Шарик тоже поднял с лап голову, уставив на меня любопытные и озорные глаза.
– Туда, – ответил я и открыл дверь пилотской кабины.
– Капитан! – почему-то именно так обратился я к лётчику, напрягая голос. – Будь другом, разверни машину. Очень тебя прошу.
«Стажёр» и командир одновременно обернулись, и вертолёт чувствительно качнуло в сторону…
Пилот, снова глядя по курсу, прокричал:
– Зачем? Что-то ценное оставил или сам решил остаться?
– Оставил… Девушку… Давай к ракетчикам заглянем. Вдруг она ещё там… Тебе туда и обратно – не больше двадцати минут. Мне бы только попрощаться с ней.
– А за горючку кто будет платить? – не меняя курса осведомился лётчик. – К тому же в Совгавани нас ждут к определённому сроку.
– За горючку я заплачу! – заторопился я, потому что каждый миг всё больше и больше отдалял меня от Риммы.
Вертолётчик с нескрываемым любопытством быстро взглянул на меня.
– А ты знаешь, сколько горючки жрёт наш «крокодил»?
– Даю вам по соболю. Нет, – даже не дождавшись ответа, продолжил я. – Три соболя. Два – тебе. Один – стажёру.

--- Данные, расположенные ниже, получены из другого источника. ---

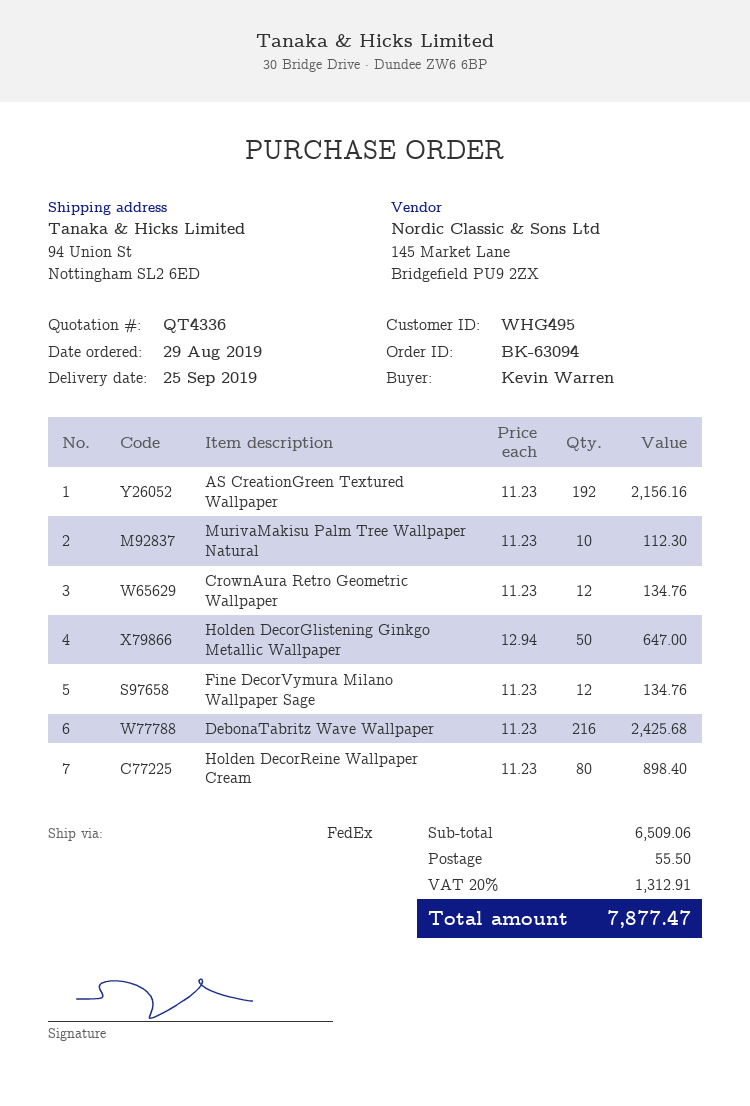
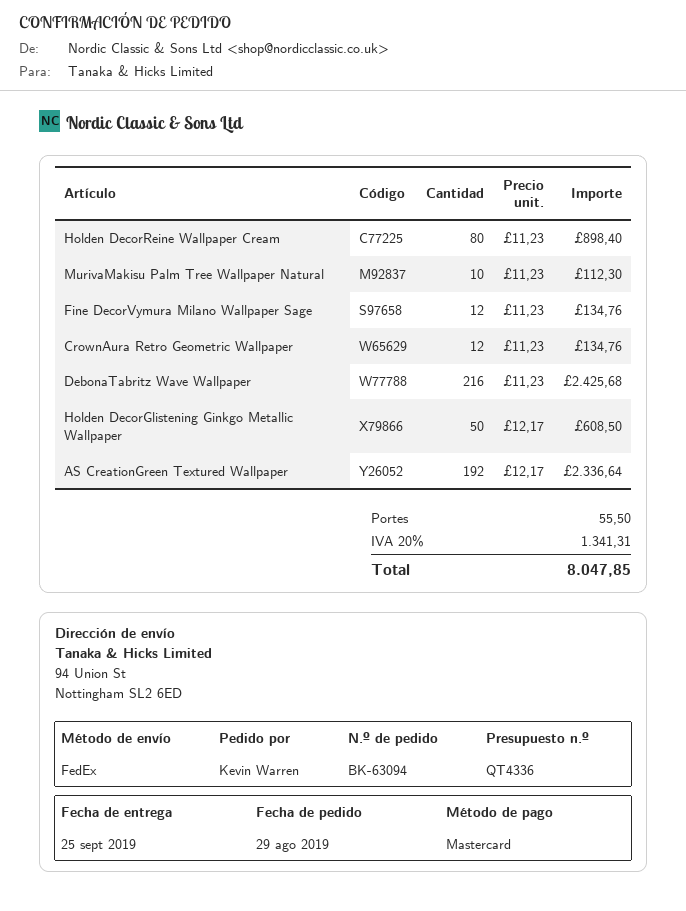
AS CreationGreen Textured Wallpaper: 192 x 11.23 = 2156.16 -> 192 x 12.17 = 2336.64
Holden DecorGlistening Ginkgo Metallic Wallpaper: 50 x 12.94 = 647.00 -> 50 x 12.17 = 608.50
tax: 20% = 1312.91 -> 20% = 1341.31
total: 7877.47 -> 8047.85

На миг мне показалось, что вертолёт стал разворачиваться. Но, взглянув вперёд, я понял, что мы летим в том же направлении: слева – вода, справа – тайга и горы.
– Каждому по три соболя! И – рога впридачу!
– Может, слетаем? – нерешительно спросил командира стажёр. – По три соболя и шикарные рога…
– Шикарные рога мне бывшая жена уже подарила, – напряжённо и зло ответил лётчик.
– Девять соболей. Больше у меня нет, – затухающим голосом, чувствуя всю бесполезность и безнадежность просьбы, произнёс я.